Tess and I have run this way, from our café to my place, for years. We’ve run everywhere since we were little, since our mums bonded in mothers’ group, then drank coffees while we crawled and walked and played, then sent us to the same local school. Tess and I have run all around our neighborhoods. Done athletics together. Run on beaches, kicking up froth like in all those 1970s inspirational horse posters. Now I’m heading home alone, and Tess is in a car with a whole human waiting to exit her womb.
Tess and I are like the poem I just read for my online literature class:Two roads diverged in a yellow wood . . . But Tess and I aren’t just diverging; Tess went and built a whole other road while I wasn’t looking.
Nine months ago, Tess decided she wanted to get pregnant. Then she went and got pregnant.
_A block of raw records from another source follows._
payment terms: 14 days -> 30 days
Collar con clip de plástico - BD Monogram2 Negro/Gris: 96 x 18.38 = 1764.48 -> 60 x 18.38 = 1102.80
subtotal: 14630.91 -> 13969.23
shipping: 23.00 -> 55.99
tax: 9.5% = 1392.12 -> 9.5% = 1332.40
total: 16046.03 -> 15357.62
Now she’s speeding towards motherhood without looking back, and I haven’t asked Tess specifically, but I think she is expecting me to hop from my road onto hers, like we’re still going the same way.
Tess is always saying, “When the baby comes we’ll—” like we’ve planned to do this together. One time she even said, “When we have the baby—” as though I had been involved in conception. I don’t know a whole lot of science, but I am pretty sure I’m sans sperm.
I have thought of telling her, “Whenyou have the baby, Tess. You.” But I think Tess sees us as one person, wearing the same skin.
I picture saying to her: I’m thinking about having my own skin, for a change, Tess. And: I don’t know about babies or raising them and maybe I’m not the baby-raising partner for you? And:I’m not sure, Tess, that I want to do this.
I picture myself saying it all. That is, I try to picture it—the shape and line of my words, the colors.
But I’ve seen Tess upset. I’ve watched her break into pieces I’ve helped put back together.
I picture being the one who upsets her. Picture her face, changing—
I run and run. My words lose their grip, drip, and disappear.
I keep running. And the heat gathers inside me, where all my silence sits.

The summer I was eight, I was over at Tess’s house for a sleepover. Tess was in the shower and I was in her bedroom. We only ever had sleepovers at Tess’s place, which was fine with me. I liked it there better than at home.
We’d slathered our milk-white skin in sunscreen and swum for hours at the local pool. We’d eaten pizza for dinner and played dolls like always. I’d had my shower and was in my pajamas, reading a book about an elephant family. Mum and Tess’s mum were drinking tea in the living room. That’s when Tess started screaming.
Like: Loud, bone-shredding, horror-movie screams.
Like: I jumped out of bed and ran in a panic straight into Tess’s door frame.
Like: I ran into the bathroom at the same time as Mum and Tess’s mum, my lip red and swelling, and all we needed then was someone coming out of the drain with knife-hands to really make the moment sing.
When Tess could finally talk—after she’d been wrapped in a towel and the shower turned off—she said only one thing:“I’m going to die.
My mouth dropped open. My lip dripped a spot of blood on the floor.
“I’m going to die,” Tess said. “I’m going to die. I’m going to die.” She couldn’t get a breath in. She was shaking all over.
No one knew what to do. What do you say to that? “No, you’re not”? I looked at Mum. I looked at Tess’s mum. They crooned over her, dried her off, helped dress her, then tucked her into bed with her dolls. They got ice for my lip; I sat next to Tess on the bed.
Mum said to Tess’s mum, “Lydia, I can take Georgia home if you need.”
Tess said from her bed: “No. I want her to stay.”
That night, we lay together. Nose to nose. The dolls watched us with their plastic eyes. We breathed as the dolls breathed, hearts beating together, all hands clasped.